Summerford is looking to be released on Steam sometime next year, all depending on development, and will hopefully contain around six hours of gameplay.


3. Snow

SNOW game

We’ve met the developers of Snow before. Back in 2017, we played a short demo of a potential game called Falling Sky. Sadly, Falling Sky was not to be and was never completed, but this has paved the way for a new game. Snow is a third person adventure-mystery title set in Norway.

You play as a 12 year old boy who has ASCII based dreams, these dreams are puzzle style levels which you’ll need to traverse. Much of the game sees you exploring the snowbound Norwegian town and uncovering the mystery of what exactly is going on. For an indie title, Snow has some pretty impressive graphics and I loved the snow physics while running through the mounds.

Sadly, at the moment Snow is far from a finished game and is more of a tech demo which is intended to attract publishers. We’ll have to wait and see where Snow goes from here, but from what I played, I really hope to see more of it.


4. Windjammers 2

I love Windjammers. Originally released in 1994, it debuted to middling reviews, and it’s easy to see why. It’s quite a limited game, with few changes in gameplay and a limited roster of characters to choose from. But damn, is it fun. It was recently released and found a cult following in the competitive gaming scene.

This has led to the development of a sequel, Windjammers 2. Windjammers 2 is more of the same, but with modernised cartoon graphics and built for a modern control system. I didn’t get a chance to look at the full options of Windjammers 2, but the core gameplay is challenging and a lot of fun.
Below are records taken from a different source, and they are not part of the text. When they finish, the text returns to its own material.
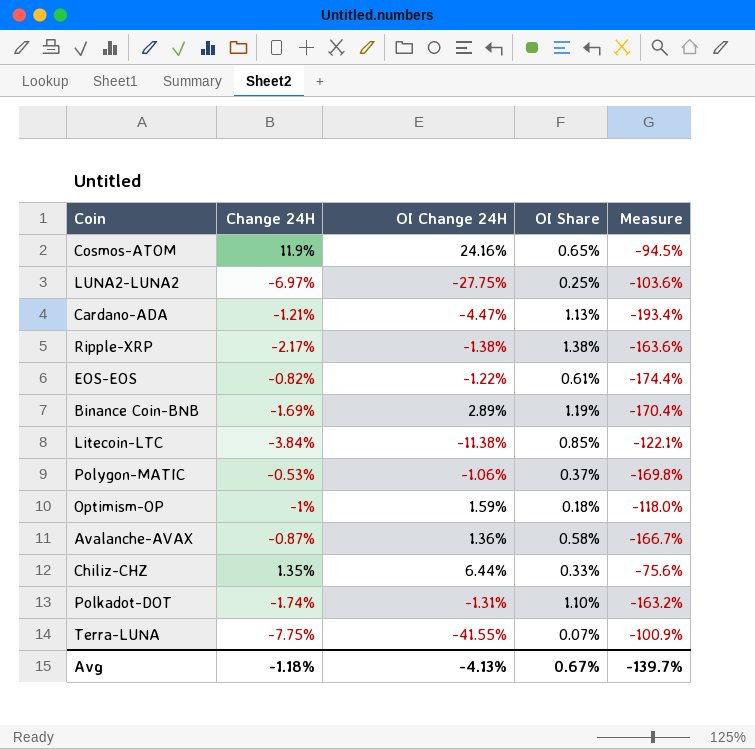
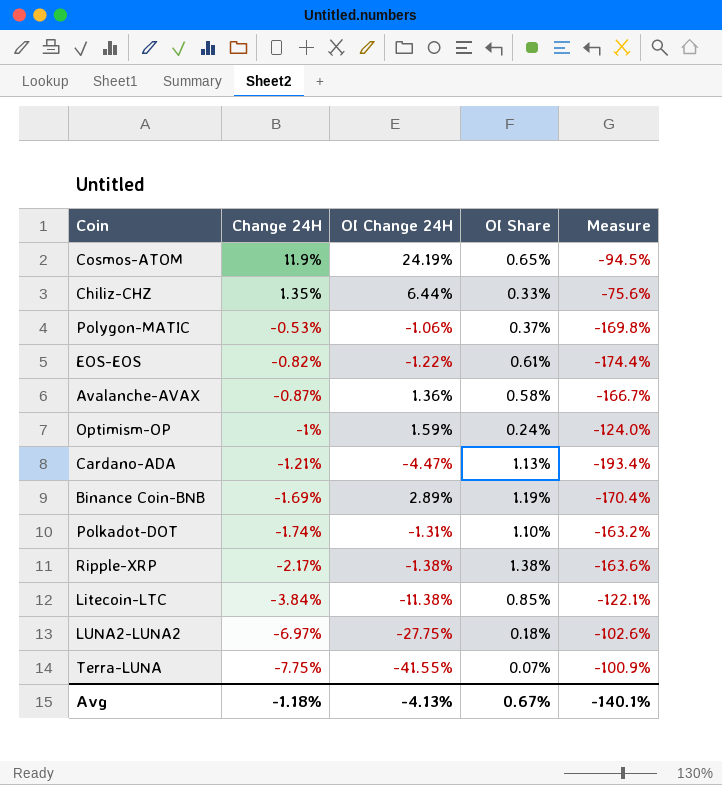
row order: none -> Change 24H descending
Cosmos-ATOM | OI Change 24H: 24.16% -> 24.19%
Optimism-OP | OI Share: 0.18% -> 0.24%
Optimism-OP | Measure: -118.0% -> -124.0%
LUNA2-LUNA2 | OI Share: 0.25% -> 0.18%
LUNA2-LUNA2 | Measure: -103.6% -> -102.6%
Avg | Measure: -139.7% -> -140.1%

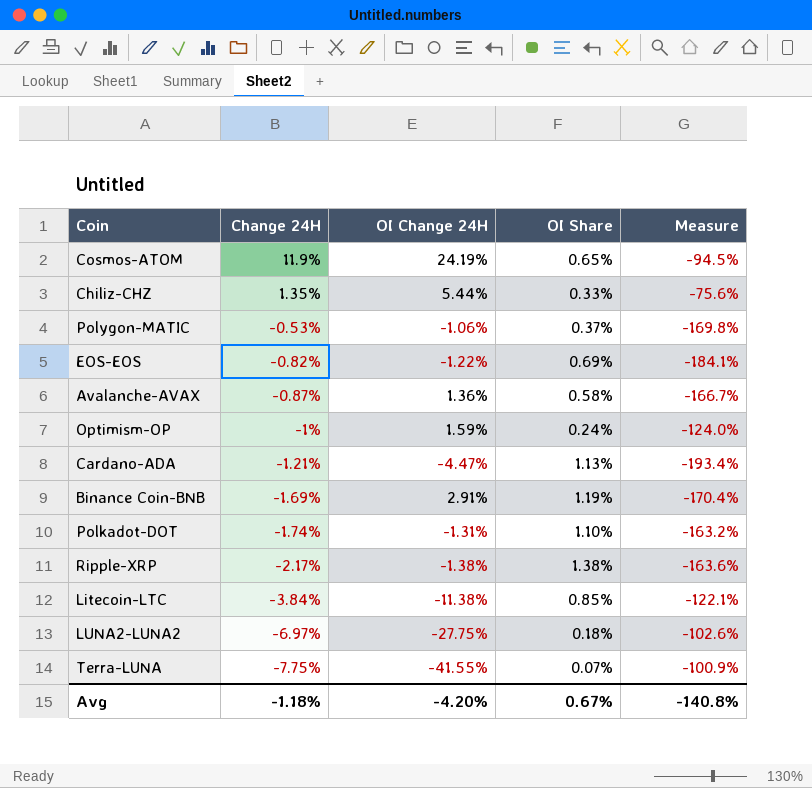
Chiliz-CHZ | OI Change 24H: 6.44% -> 5.44%
EOS-EOS | OI Share: 0.61% -> 0.69%
EOS-EOS | Measure: -174.4% -> -184.1%
Binance Coin-BNB | OI Change 24H: 2.89% -> 2.91%
Avg | OI Change 24H: -4.13% -> -4.20%
Avg | Measure: -140.1% -> -140.8%

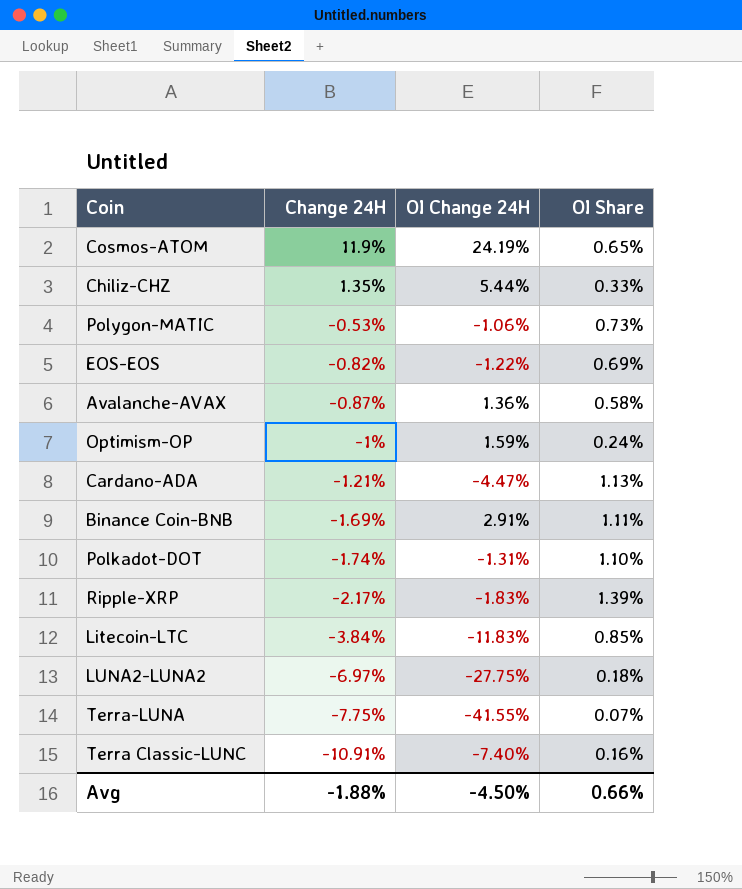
column Measure | formula: ([OI Share] - [Change 24H]) / [Change 24H] -> none
Polygon-MATIC | OI Share: 0.37% -> 0.73%
Binance Coin-BNB | OI Share: 1.19% -> 1.11%
Ripple-XRP | OI Change 24H: -1.38% -> -1.83%
Ripple-XRP | OI Share: 1.38% -> 1.39%
Litecoin-LTC | OI Change 24H: -11.38% -> -11.83%
row Terra Classic-LUNC: none -> -10.91% | -7.40% | 0.16%
Avg | Change 24H: -1.18% -> -1.88%
Avg | OI Change 24H: -4.20% -> -4.50%
Avg | OI Share: 0.67% -> 0.66%

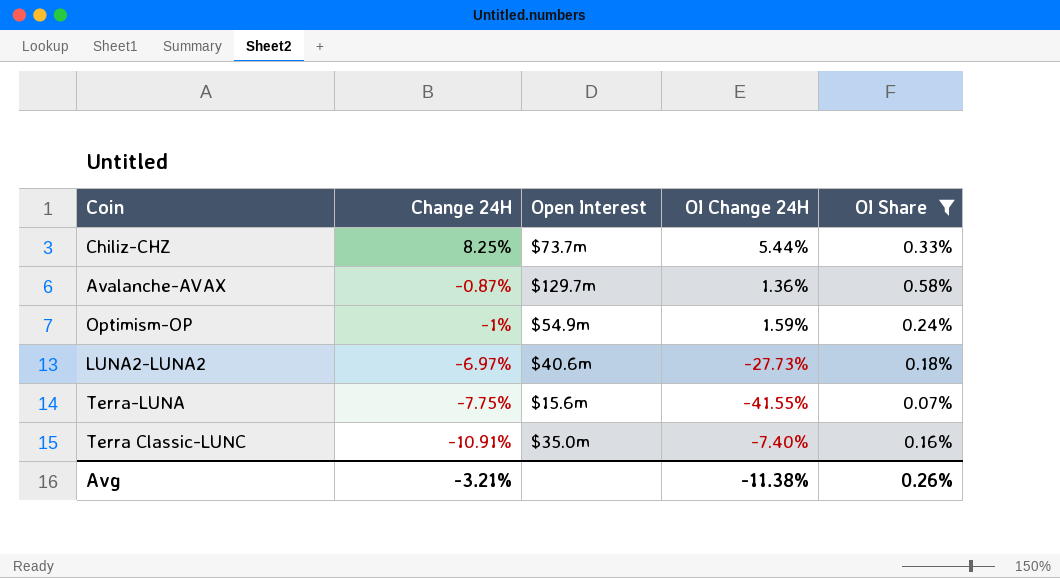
filter: none -> OI Share <= 0.58%
column Open Interest | position: none -> 3
Chiliz-CHZ | Change 24H: 1.35% -> 8.25%
LUNA2-LUNA2 | OI Change 24H: -27.75% -> -27.73%
Avg | Change 24H: -1.88% -> -3.21%
Avg | OI Change 24H: -4.50% -> -11.38%
Avg | OI Share: 0.66% -> 0.26%

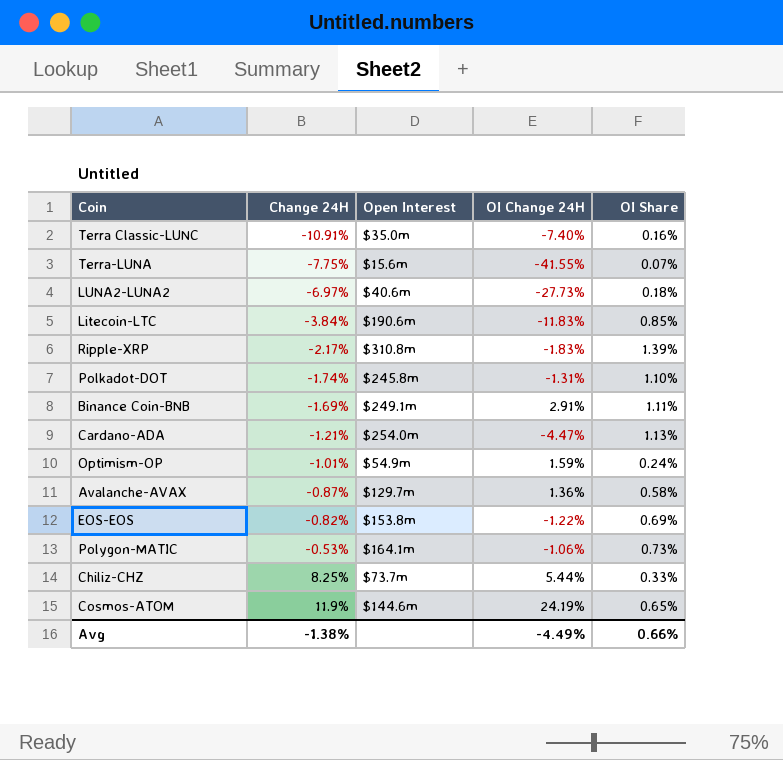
filter: OI Share <= 0.58% -> none
row order: Change 24H descending -> Change 24H ascending
Optimism-OP | Change 24H: -1% -> -1.01%
Avg | Change 24H: -3.21% -> -1.38%
Avg | OI Change 24H: -11.38% -> -4.49%
Avg | OI Share: 0.26% -> 0.66%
Windjammers 2 is still down for a 2019 Switch release and a 2020 console release, so keep an eye on this one, especially if you love online play.


5. Beyond a Steel Sky

I wasn’t going to miss this opportunity to get my hands on a long awaited sequel, one that adventure game fans thought would never come. Beneath a Steel Sky was an early classic of the genre, even if developer Revolution was the David to LucasArts and Sierra’s Goliath. Beneath managed to nail the Blade Runner style-dystopian future really before any others did, mixing wonderful graphics with witty, well written dialogue.
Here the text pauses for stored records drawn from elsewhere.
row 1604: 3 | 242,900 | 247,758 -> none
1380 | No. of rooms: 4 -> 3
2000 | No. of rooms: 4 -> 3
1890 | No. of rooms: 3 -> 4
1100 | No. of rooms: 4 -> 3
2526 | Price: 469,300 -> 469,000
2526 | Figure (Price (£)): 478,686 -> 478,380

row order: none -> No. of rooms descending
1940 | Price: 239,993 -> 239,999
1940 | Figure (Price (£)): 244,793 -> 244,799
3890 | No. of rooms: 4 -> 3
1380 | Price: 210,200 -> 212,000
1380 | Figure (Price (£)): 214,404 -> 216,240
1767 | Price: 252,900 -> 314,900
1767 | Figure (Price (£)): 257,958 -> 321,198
Beyond a Steel Sky has done away with the point and click interface that Revolution made their name on and is a third person style adventure game instead, similar to the style of Dreamfall Chapters. The graphics have taken a huge step up, as you’d expect from the sequel to a 25 year old game, but they retain the look and design of Dave Gibbons work.

It’s great to see Revolution working on a modern adventure game. While I do still adore the point and click genre, Revolution are such great world builders that I’m looking forward to seeing what they create. Beyond a Steel Sky feels new, yet familiar. Playing those sort of games at an event only gives you the smallest inkling of what the main game will be like, so I’ve already wishlisted Beyond on Steam.